Sempre que dores ou mortes humanas tem alguma semelhança com a Paixão de Jesus,
a nossa Fé se apercebe de que nelas a semente da ressurreição está
fertilizando. Daí a esperança de que esta pandemia vai trazer mudanças
libertadoras, tranformações benéficas de mentes, valores e comportamentos,
ultrapassa a angústia natural de tantos sofrimentos e perdas.
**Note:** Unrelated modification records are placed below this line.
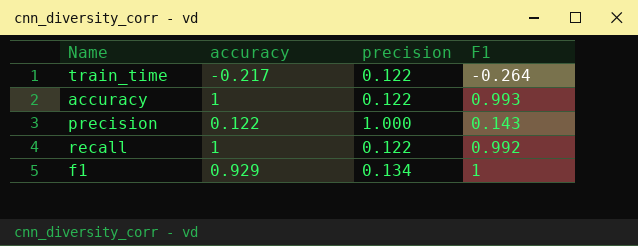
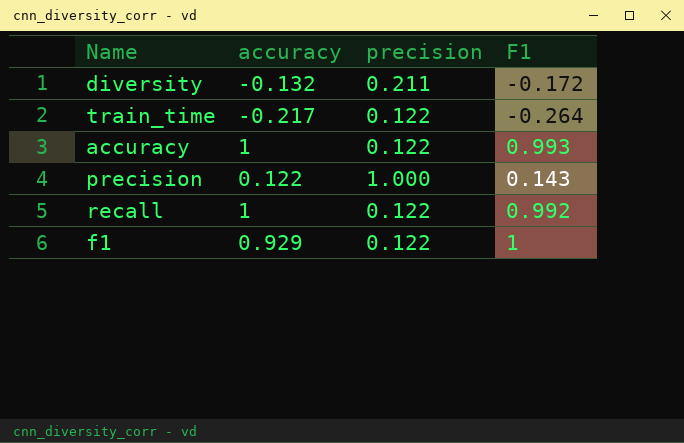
row diversity: none -> -0.132 | 0.211 | -0.172
f1 | precision: 0.134 -> 0.122

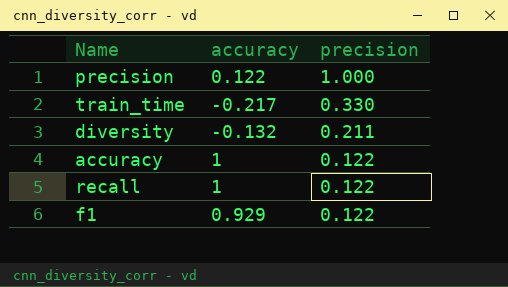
row order: none -> precision descending
column F1 | position: 4 -> none
train_time | precision: 0.122 -> 0.330

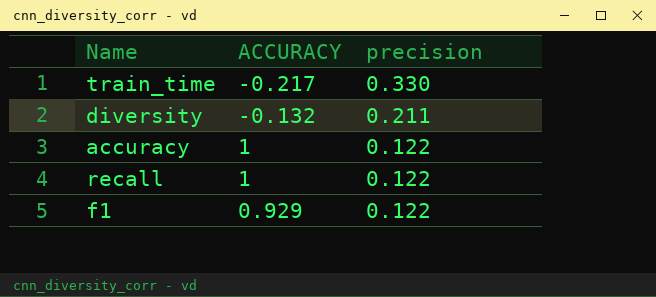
column name: accuracy -> ACCURACY
row precision: 0.122 | 1.000 -> none

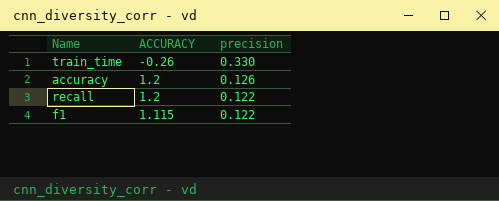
row diversity: -0.132 | 0.211 -> none
train_time | ACCURACY: -0.217 -> -0.26
accuracy | ACCURACY: 1 -> 1.2
accuracy | precision: 0.122 -> 0.126
recall | ACCURACY: 1 -> 1.2
f1 | ACCURACY: 0.929 -> 1.115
Costumamos admirar os heróis da
Humanidade. Tudo bem, eles podem ser boas referências para a fecundação de
novos heróis. No entanto, precisamos rever nossos conceitos sobre heroísmo. E
comecemos por considerar aquela pobre e anônima mulher que se acorda na
madrugada e prepara o café da família e varre a casa e forra a cama e lava a
louça e estende a roupa úmida no varal e dá banho nos filhos menores e volta à
cozinha, pensando no almoço da família e vai ao mercado e passa a camisa do
marido e decora a sala com um jarro de flores do campo e volta à cozinha,
pensando no jantar da família e cantarola uma canção dolente para espantar o
demônio da rotina e se cansa e senta-se finalmente e logo cochila e deita-se e
não sonha de noite porque é preciso acordar de madrugada e não pensa jamais que
isso um dia vai ter um fim. Quem vê nesta pobre mulher uma verdadeira heroína,
uma peça-chave para o progresso da nação?
Conta-se, faz séculos, que o rei Antíoco
Segundo mandou construir uma ponte gigantesca no centro do seu Império. Para
cobrir as despesas, duplicou os impostos, penalizando a população mais pobre.
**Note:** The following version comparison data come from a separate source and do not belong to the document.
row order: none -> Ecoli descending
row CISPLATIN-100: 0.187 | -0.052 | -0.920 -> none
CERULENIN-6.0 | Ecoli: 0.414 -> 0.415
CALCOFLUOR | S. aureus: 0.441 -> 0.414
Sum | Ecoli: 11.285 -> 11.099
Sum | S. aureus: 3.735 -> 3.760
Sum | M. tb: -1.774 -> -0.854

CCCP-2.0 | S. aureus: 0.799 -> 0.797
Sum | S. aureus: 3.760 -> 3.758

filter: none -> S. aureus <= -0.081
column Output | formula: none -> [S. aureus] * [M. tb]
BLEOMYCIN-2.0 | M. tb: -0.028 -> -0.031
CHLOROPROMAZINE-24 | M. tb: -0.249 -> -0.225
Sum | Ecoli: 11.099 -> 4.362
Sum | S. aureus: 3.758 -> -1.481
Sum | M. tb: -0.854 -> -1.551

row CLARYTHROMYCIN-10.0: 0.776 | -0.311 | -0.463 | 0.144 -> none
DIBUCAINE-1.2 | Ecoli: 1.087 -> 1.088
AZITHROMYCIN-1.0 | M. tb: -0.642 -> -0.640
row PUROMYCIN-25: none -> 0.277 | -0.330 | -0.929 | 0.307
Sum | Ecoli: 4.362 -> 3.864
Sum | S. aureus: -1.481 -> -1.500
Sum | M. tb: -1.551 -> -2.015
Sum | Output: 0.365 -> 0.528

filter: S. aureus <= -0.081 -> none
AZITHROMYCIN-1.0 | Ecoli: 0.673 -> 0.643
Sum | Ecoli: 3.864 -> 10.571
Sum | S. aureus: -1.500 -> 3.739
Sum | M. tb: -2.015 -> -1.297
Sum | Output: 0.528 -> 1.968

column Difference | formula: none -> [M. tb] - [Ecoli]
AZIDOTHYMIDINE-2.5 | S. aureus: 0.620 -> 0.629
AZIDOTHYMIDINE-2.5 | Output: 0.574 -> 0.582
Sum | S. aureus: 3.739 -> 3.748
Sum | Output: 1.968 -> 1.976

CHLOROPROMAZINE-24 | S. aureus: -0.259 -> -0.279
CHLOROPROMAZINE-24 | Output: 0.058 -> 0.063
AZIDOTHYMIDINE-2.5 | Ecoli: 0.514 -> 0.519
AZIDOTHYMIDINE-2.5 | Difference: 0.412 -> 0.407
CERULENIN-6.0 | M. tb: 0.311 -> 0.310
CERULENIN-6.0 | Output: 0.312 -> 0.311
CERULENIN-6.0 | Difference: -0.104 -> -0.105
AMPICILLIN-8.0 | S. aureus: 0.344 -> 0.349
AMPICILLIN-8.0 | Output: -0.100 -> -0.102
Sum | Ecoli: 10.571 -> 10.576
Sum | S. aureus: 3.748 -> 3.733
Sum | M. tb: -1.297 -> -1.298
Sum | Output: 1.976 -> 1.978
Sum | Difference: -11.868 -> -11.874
Um exército de 15.000 operários e 30.000 bestas de carga trabalharam dia e
noite, sem pausa. O rei só esteve lá uma vez, no dia da inauguração. No
entanto, todos que por ali passam vêem uma grande placa de metal com o seguinte
letreiro: "PONTE CONSTRUÍDA PELO GRANDE REI ANTÍOCO SEGUNDO".
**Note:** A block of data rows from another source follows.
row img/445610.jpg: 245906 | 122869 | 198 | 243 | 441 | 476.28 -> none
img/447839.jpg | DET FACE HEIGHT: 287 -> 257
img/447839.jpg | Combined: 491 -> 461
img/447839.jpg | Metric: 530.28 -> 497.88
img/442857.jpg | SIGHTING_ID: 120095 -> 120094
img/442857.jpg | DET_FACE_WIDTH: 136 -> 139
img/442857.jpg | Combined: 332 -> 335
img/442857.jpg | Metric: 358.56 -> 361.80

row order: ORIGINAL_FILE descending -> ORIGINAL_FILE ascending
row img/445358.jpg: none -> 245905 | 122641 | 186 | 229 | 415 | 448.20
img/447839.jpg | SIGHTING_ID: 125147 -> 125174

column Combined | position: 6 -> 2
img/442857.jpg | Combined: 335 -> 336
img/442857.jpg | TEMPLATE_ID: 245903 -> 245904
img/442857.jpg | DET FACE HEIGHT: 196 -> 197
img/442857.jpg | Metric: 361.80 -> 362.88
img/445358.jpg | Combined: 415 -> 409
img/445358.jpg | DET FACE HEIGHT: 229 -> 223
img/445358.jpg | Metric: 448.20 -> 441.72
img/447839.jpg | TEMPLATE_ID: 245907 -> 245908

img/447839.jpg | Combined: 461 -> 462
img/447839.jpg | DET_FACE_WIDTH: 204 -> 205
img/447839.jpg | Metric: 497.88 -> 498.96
Estas são imagens simbólicas e reais do
que acontece enquanto os livros de História forem escritos por representantes
das classes dominantes.
Mais recentemente, o espetáculo de grupos
da elite social, protestando nas ruas contra o isolamento, que tira os
operários de suas fábricas, provou esta verdade: quem produz riquezas são os
trabalhadores e não o grande capital.
Em meio a estes paradoxos, o que nos
oferece o Patrono do tempo comum? Ele nos oferece a chance de superar a praga
do estresse, provocado pelo vírus da rotina. Ele nos oferece a Mística do Reino
de Deus. Para entendê-la melhor, repasso outra destas estórias que herdamos dos
antepassados, do tempo em que iniciou-se a construção da Catedral de Notre
Dame, de Paris, na hora exata em que um viajante observa os operários
carregando pedras para os seus alicerces, e pergunta a um deles: "o que
fazes?", Ao que este responde com enfado: "estou carregando pedra,
não vês?" E repete a pergunta a outro, que, por sua vez, responde:
"estou construindo uma catedral'. Assim, uma mulher que varre a casa está
apenas "varrendo a sua casa" ou está "preparando um lar
feliz". Assim um amoroso pai de família que inventa mil artifícios para
livrar seus familiares do estresse, neste isolamento compulsório do COVID 19,
está "obedecendo às ordens do poder público" ou está "salvando
vidas de pessoas amadas". Depende da mística. O passarinho que dá mil pequenos vôos de lá pra
cá, carregando minúsculos gravetos, para fazer um ninho no galho de uma grande
árvore, onde vai gerar seus pequeninos
filhotes.... está construindo a Vida do Universo.
Tudo isso é a Mística do Reino de Deus,
com olhos abertos para as realidades
humanas e
a
Fé atenta à ação do Espírito, invisível a estes olhos.
E nós somos os seus artífices, tanto mais
fiéis quanto mais contemplarmos todas as coisas com o olhar do Espírito Santo.
Passada a festa de Pentecostes, continuamos a suplicar-lhe: "Enviai o
vosso Espírito e tudo será criado, e renovareis a face da terra".
Amém.
FREI ALOÍSIO FRAGOSO é
frade franciscano, coordenador da Tenda da Fé e escritor.